- Description of the task -
Only text is carried over. Reproduce the entries below exactly.

───── Dataset entries

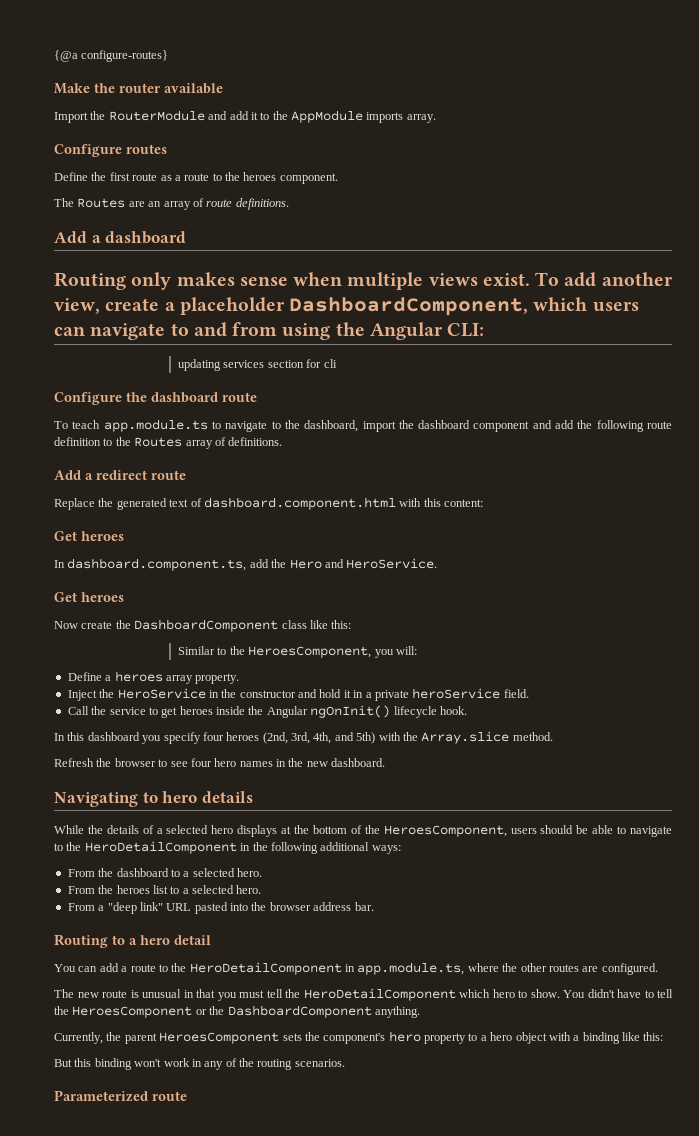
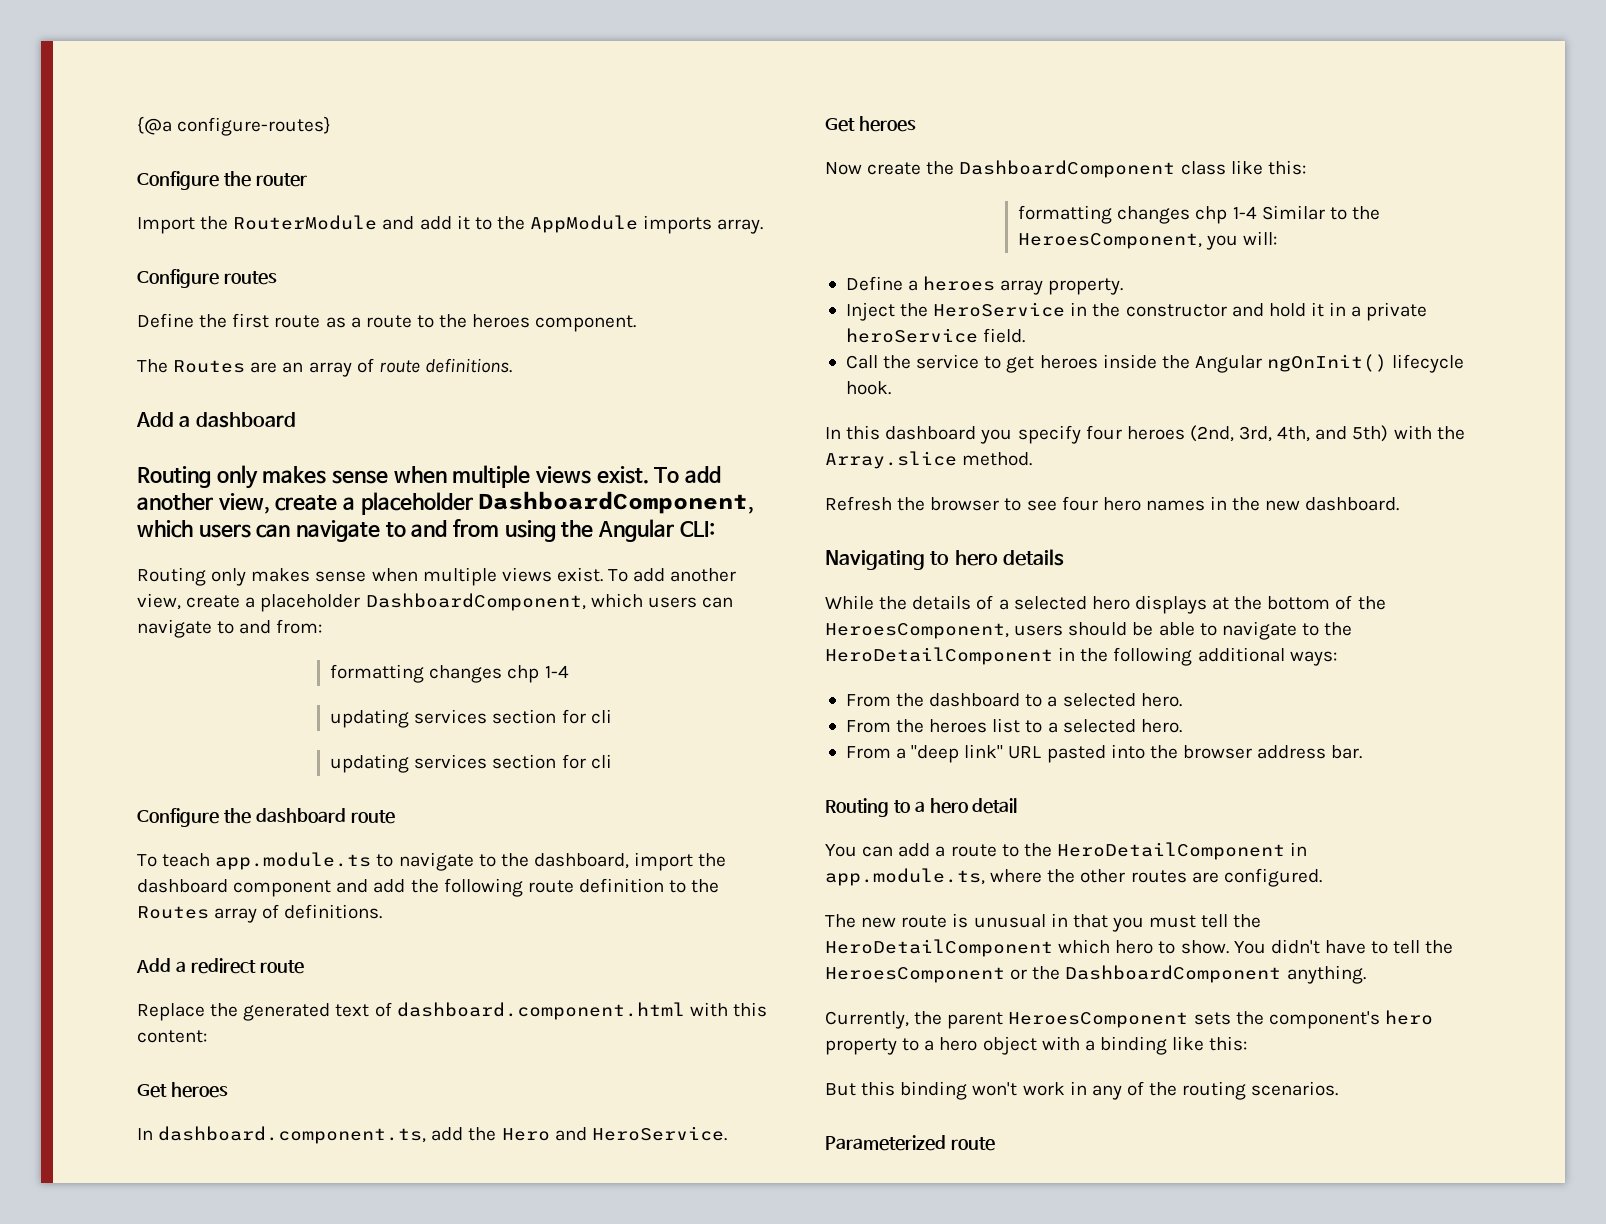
[54,83,90,94] Make -> [137,171,219,190] Configure
[164,83,223,94] available -> (307, 180) none
(485, 330) none -> [137,567,737,586] [137,593,733,612] [137,619,323,638] [330,664,569,683] [330,709,612,728] // Routing only makes sense when multiple views exist. To add another view, create a placeholder DashboardComponent, which users can navigate to and from: // formatting changes chp 1-4 // updating services section for cli
(352, 624) none -> [1018,205,1257,224] formatting changes chp 1-4

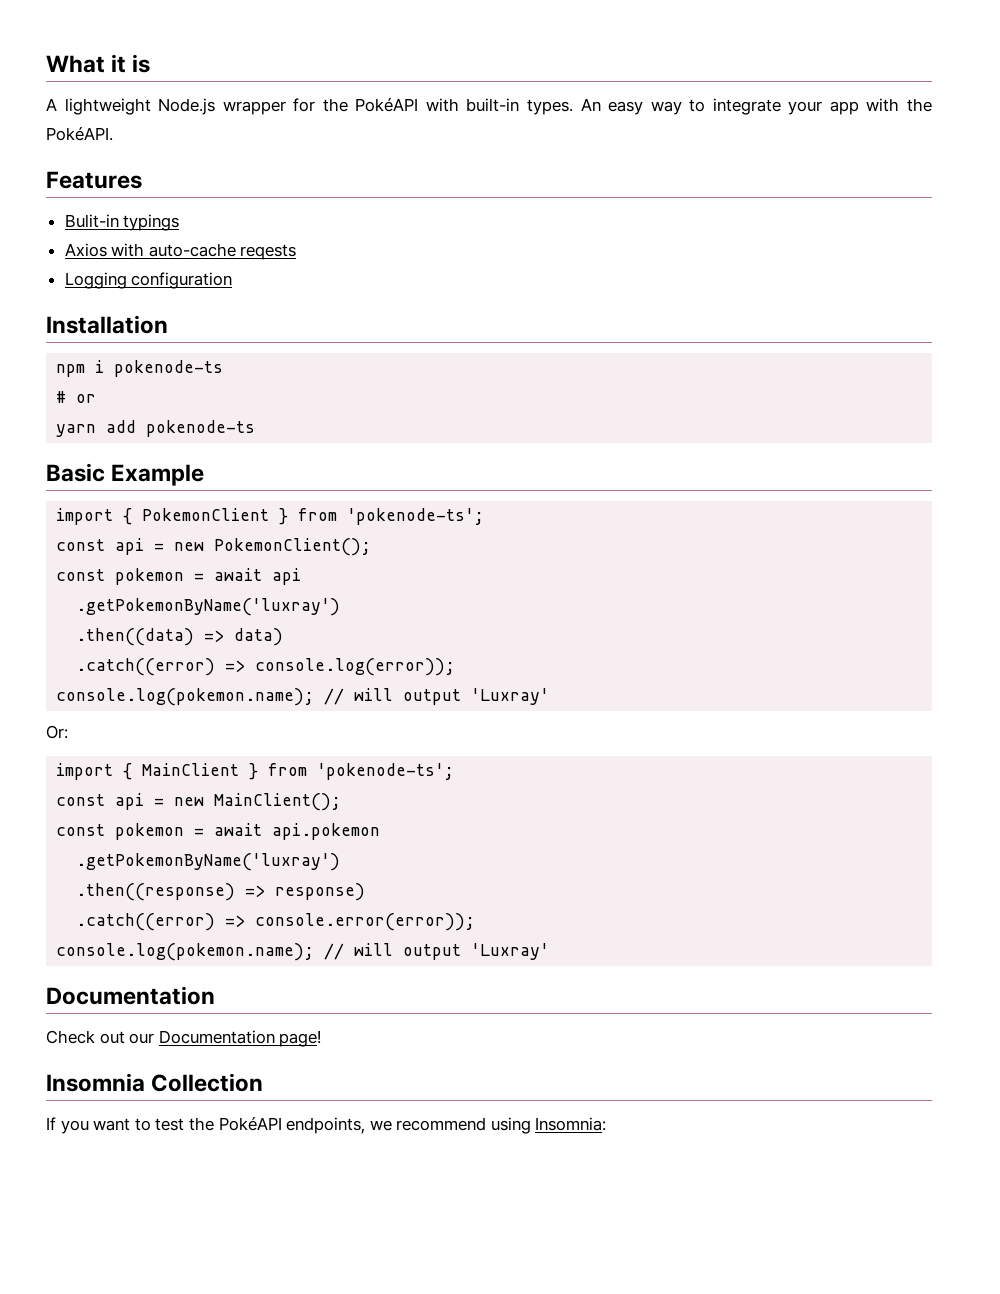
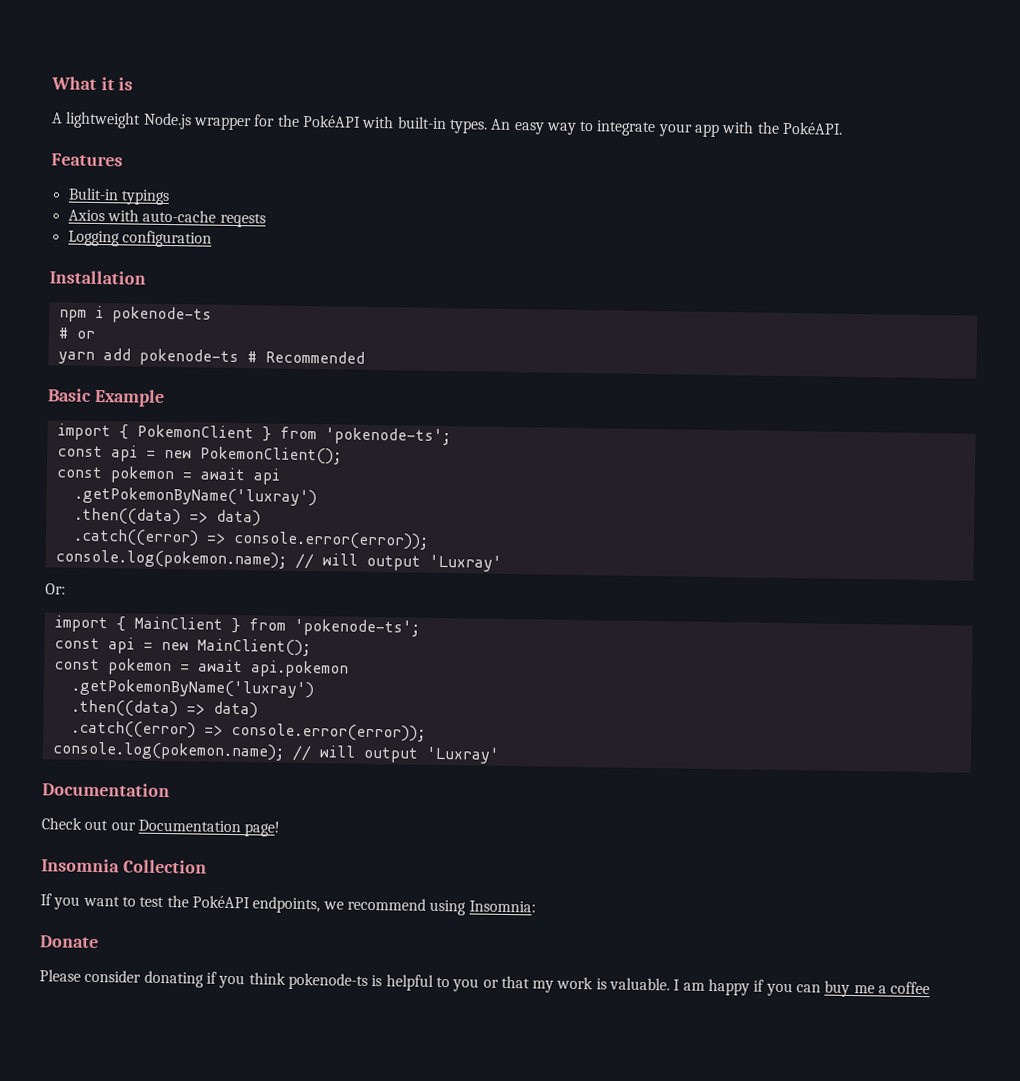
(256, 428) none -> [246,350,365,364] # Recommended
[255,658,456,676] console.log(error)); -> [232,530,429,550] console.error(error));
[76,883,366,901] .then((response) => response) -> [70,699,258,719] .then((data) => data)
(607, 1124) none -> [40,935,99,949] [39,969,931,997] // Donate // Please consider donating if you think pokenode-ts is helpful to you or that my work is valuable. I am happy if you can buy me a coffee

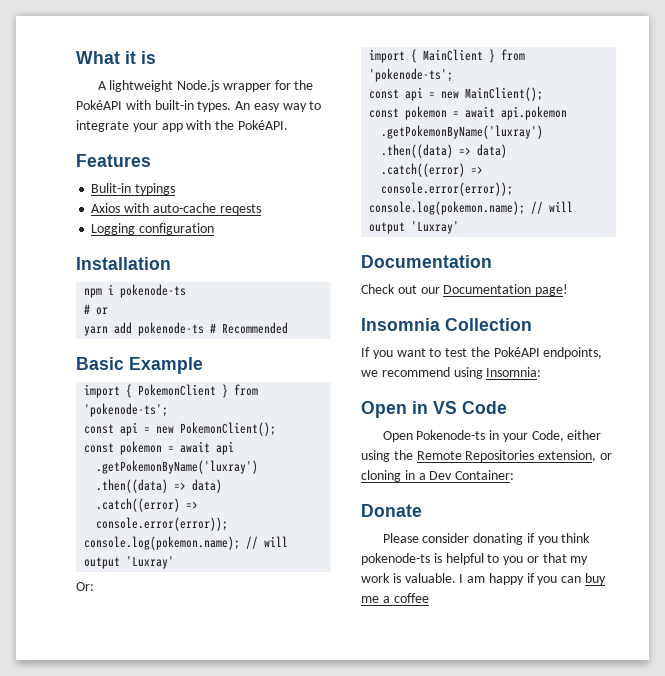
(536, 906) none -> [361,401,507,418] [382,430,602,442] [361,450,612,462] [361,470,515,482] // Open in VS Code // Open Pokenode-ts in your Code, either using the Remote Repositories extension, or cloning in a Dev Container:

──────────

- Exercise answer -
[54,83,90,94] Make -> [137,171,219,190] Configure
[164,83,223,94] available -> (307, 180) none
(485, 330) none -> [137,567,737,586] [137,593,733,612] [137,619,323,638] [330,664,569,683] [330,709,612,728] // Routing only makes sense when multiple views exist. To add another view, create a placeholder DashboardComponent, which users can navigate to and from: // formatting changes chp 1-4 // updating services section for cli
(352, 624) none -> [1018,205,1257,224] formatting changes chp 1-4

(256, 428) none -> [246,350,365,364] # Recommended
[255,658,456,676] console.log(error)); -> [232,530,429,550] console.error(error));
[76,883,366,901] .then((response) => response) -> [70,699,258,719] .then((data) => data)
(607, 1124) none -> [40,935,99,949] [39,969,931,997] // Donate // Please consider donating if you think pokenode-ts is helpful to you or that my work is valuable. I am happy if you can buy me a coffee

(536, 906) none -> [361,401,507,418] [382,430,602,442] [361,450,612,462] [361,470,515,482] // Open in VS Code // Open Pokenode-ts in your Code, either using the Remote Repositories extension, or cloning in a Dev Container:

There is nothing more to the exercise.